- 東洋学報 = The Toyo Gakuho (ISSN:03869067)
- vol.69, no.3・4, pp.307-335, 1988-03
The waters of the Zāyandeh-rūd in Esfahān had traditionally been distributed among some 500 villages of seven irrigation districts through 105 madis, or main irrigation channels. In the Safavid period, however, a Royal order was proclaimed to abolish the customary water distribution systems and replace them with new regulations.

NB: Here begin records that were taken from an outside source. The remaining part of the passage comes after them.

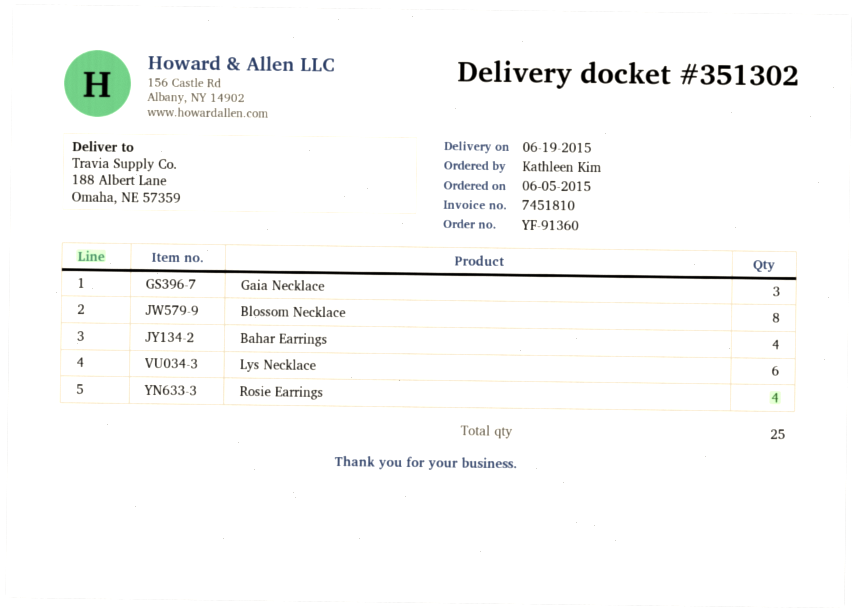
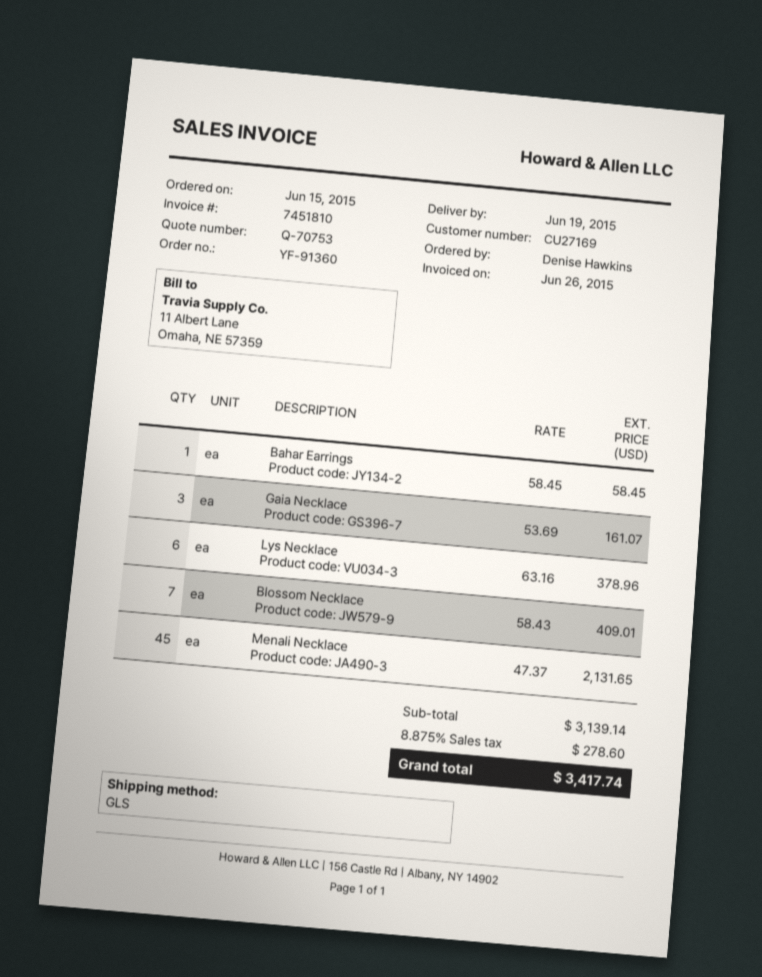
order date: 2015-06-05 -> 2015-06-15
ordered by: Kathleen Kim -> Denise Hawkins
Blossom Necklace: 8 -> 7
Bahar Earrings: 4 -> 1
Rosie Earrings: 4 -> none
Menali Necklace: none -> 45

Under the Qājārs, the regulation was altered by certain powerful individuals.The new regulation of the Safavids, known to be drawn up by Sheikh Bahā’ī of Amilī, a distinguished scholar at the court of Shāh ʻAbbās, was intended to gain a monopoly over the river’s summer irrigation water for the rice cultivation in four districts, in which the Crown lands were concentrated. Naturally, this caused the devastation of three other districts when their water supply was stopped.Furthermore, under the Qājār, with the rapid development of the reclamation of lands, the Safavid’s regulation was arbitrarily altered by such influential personages as the Crown Prince Zill al-Soltān, leading mojtaheds and large landlords at the ruinous, selfish sacrifice of the weak.This paper aims to illustrate one of the characteristic features of the land holding system of Iran through examining how irrigation water had been controlled by men of power.